◆ Brief ◆
This task calls for printing every entry exactly.

Collected data entries:

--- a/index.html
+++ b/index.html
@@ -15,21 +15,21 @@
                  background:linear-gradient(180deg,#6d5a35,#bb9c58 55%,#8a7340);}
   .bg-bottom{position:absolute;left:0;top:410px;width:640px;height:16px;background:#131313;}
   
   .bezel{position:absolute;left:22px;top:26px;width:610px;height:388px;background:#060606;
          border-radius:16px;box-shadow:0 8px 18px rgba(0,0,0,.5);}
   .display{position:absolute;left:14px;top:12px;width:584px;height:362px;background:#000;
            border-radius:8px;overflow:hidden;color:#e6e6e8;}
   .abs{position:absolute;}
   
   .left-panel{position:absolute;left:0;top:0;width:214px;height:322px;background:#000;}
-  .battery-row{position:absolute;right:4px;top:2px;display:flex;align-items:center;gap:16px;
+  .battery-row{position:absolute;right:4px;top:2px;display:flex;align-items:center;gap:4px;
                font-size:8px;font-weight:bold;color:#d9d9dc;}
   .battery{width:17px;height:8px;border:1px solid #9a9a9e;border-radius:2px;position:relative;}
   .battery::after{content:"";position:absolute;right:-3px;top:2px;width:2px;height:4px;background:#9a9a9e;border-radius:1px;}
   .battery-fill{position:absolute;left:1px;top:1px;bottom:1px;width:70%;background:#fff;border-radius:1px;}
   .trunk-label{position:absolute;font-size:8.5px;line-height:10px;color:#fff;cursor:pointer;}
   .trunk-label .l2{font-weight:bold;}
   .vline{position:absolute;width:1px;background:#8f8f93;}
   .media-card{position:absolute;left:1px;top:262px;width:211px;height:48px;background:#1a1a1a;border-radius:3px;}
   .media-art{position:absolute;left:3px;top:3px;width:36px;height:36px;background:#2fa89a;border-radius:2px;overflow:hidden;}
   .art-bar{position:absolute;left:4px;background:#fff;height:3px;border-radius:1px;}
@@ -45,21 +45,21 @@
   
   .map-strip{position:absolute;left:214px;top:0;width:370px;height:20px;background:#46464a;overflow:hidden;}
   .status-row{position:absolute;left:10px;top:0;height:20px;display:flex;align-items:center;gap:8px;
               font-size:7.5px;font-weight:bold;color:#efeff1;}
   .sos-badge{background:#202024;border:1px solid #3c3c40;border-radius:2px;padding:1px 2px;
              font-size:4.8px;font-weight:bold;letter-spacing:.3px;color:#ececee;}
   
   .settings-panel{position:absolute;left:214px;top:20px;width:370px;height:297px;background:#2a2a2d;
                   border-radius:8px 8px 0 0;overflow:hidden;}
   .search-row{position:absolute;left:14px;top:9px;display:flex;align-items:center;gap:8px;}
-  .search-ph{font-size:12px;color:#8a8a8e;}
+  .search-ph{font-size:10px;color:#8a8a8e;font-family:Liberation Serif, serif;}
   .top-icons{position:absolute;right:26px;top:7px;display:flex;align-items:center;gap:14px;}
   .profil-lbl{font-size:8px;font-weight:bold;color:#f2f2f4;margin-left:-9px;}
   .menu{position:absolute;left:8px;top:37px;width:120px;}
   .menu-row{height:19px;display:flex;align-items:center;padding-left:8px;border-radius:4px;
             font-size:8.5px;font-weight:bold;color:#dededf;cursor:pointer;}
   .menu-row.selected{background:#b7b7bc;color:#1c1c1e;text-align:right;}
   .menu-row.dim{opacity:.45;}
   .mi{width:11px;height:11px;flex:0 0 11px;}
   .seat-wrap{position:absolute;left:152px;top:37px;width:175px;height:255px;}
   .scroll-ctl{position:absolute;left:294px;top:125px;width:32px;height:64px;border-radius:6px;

◆ Result for this task ◆
--- a/index.html
+++ b/index.html
@@ -15,21 +15,21 @@
                  background:linear-gradient(180deg,#6d5a35,#bb9c58 55%,#8a7340);}
   .bg-bottom{position:absolute;left:0;top:410px;width:640px;height:16px;background:#131313;}
   
   .bezel{position:absolute;left:22px;top:26px;width:610px;height:388px;background:#060606;
          border-radius:16px;box-shadow:0 8px 18px rgba(0,0,0,.5);}
   .display{position:absolute;left:14px;top:12px;width:584px;height:362px;background:#000;
            border-radius:8px;overflow:hidden;color:#e6e6e8;}
   .abs{position:absolute;}
   
   .left-panel{position:absolute;left:0;top:0;width:214px;height:322px;background:#000;}
-  .battery-row{position:absolute;right:4px;top:2px;display:flex;align-items:center;gap:16px;
+  .battery-row{position:absolute;right:4px;top:2px;display:flex;align-items:center;gap:4px;
                font-size:8px;font-weight:bold;color:#d9d9dc;}
   .battery{width:17px;height:8px;border:1px solid #9a9a9e;border-radius:2px;position:relative;}
   .battery::after{content:"";position:absolute;right:-3px;top:2px;width:2px;height:4px;background:#9a9a9e;border-radius:1px;}
   .battery-fill{position:absolute;left:1px;top:1px;bottom:1px;width:70%;background:#fff;border-radius:1px;}
   .trunk-label{position:absolute;font-size:8.5px;line-height:10px;color:#fff;cursor:pointer;}
   .trunk-label .l2{font-weight:bold;}
   .vline{position:absolute;width:1px;background:#8f8f93;}
   .media-card{position:absolute;left:1px;top:262px;width:211px;height:48px;background:#1a1a1a;border-radius:3px;}
   .media-art{position:absolute;left:3px;top:3px;width:36px;height:36px;background:#2fa89a;border-radius:2px;overflow:hidden;}
   .art-bar{position:absolute;left:4px;background:#fff;height:3px;border-radius:1px;}
@@ -45,21 +45,21 @@
   
   .map-strip{position:absolute;left:214px;top:0;width:370px;height:20px;background:#46464a;overflow:hidden;}
   .status-row{position:absolute;left:10px;top:0;height:20px;display:flex;align-items:center;gap:8px;
               font-size:7.5px;font-weight:bold;color:#efeff1;}
   .sos-badge{background:#202024;border:1px solid #3c3c40;border-radius:2px;padding:1px 2px;
              font-size:4.8px;font-weight:bold;letter-spacing:.3px;color:#ececee;}
   
   .settings-panel{position:absolute;left:214px;top:20px;width:370px;height:297px;background:#2a2a2d;
                   border-radius:8px 8px 0 0;overflow:hidden;}
   .search-row{position:absolute;left:14px;top:9px;display:flex;align-items:center;gap:8px;}
-  .search-ph{font-size:12px;color:#8a8a8e;}
+  .search-ph{font-size:10px;color:#8a8a8e;font-family:Liberation Serif, serif;}
   .top-icons{position:absolute;right:26px;top:7px;display:flex;align-items:center;gap:14px;}
   .profil-lbl{font-size:8px;font-weight:bold;color:#f2f2f4;margin-left:-9px;}
   .menu{position:absolute;left:8px;top:37px;width:120px;}
   .menu-row{height:19px;display:flex;align-items:center;padding-left:8px;border-radius:4px;
             font-size:8.5px;font-weight:bold;color:#dededf;cursor:pointer;}
   .menu-row.selected{background:#b7b7bc;color:#1c1c1e;text-align:right;}
   .menu-row.dim{opacity:.45;}
   .mi{width:11px;height:11px;flex:0 0 11px;}
   .seat-wrap{position:absolute;left:152px;top:37px;width:175px;height:255px;}
   .scroll-ctl{position:absolute;left:294px;top:125px;width:32px;height:64px;border-radius:6px;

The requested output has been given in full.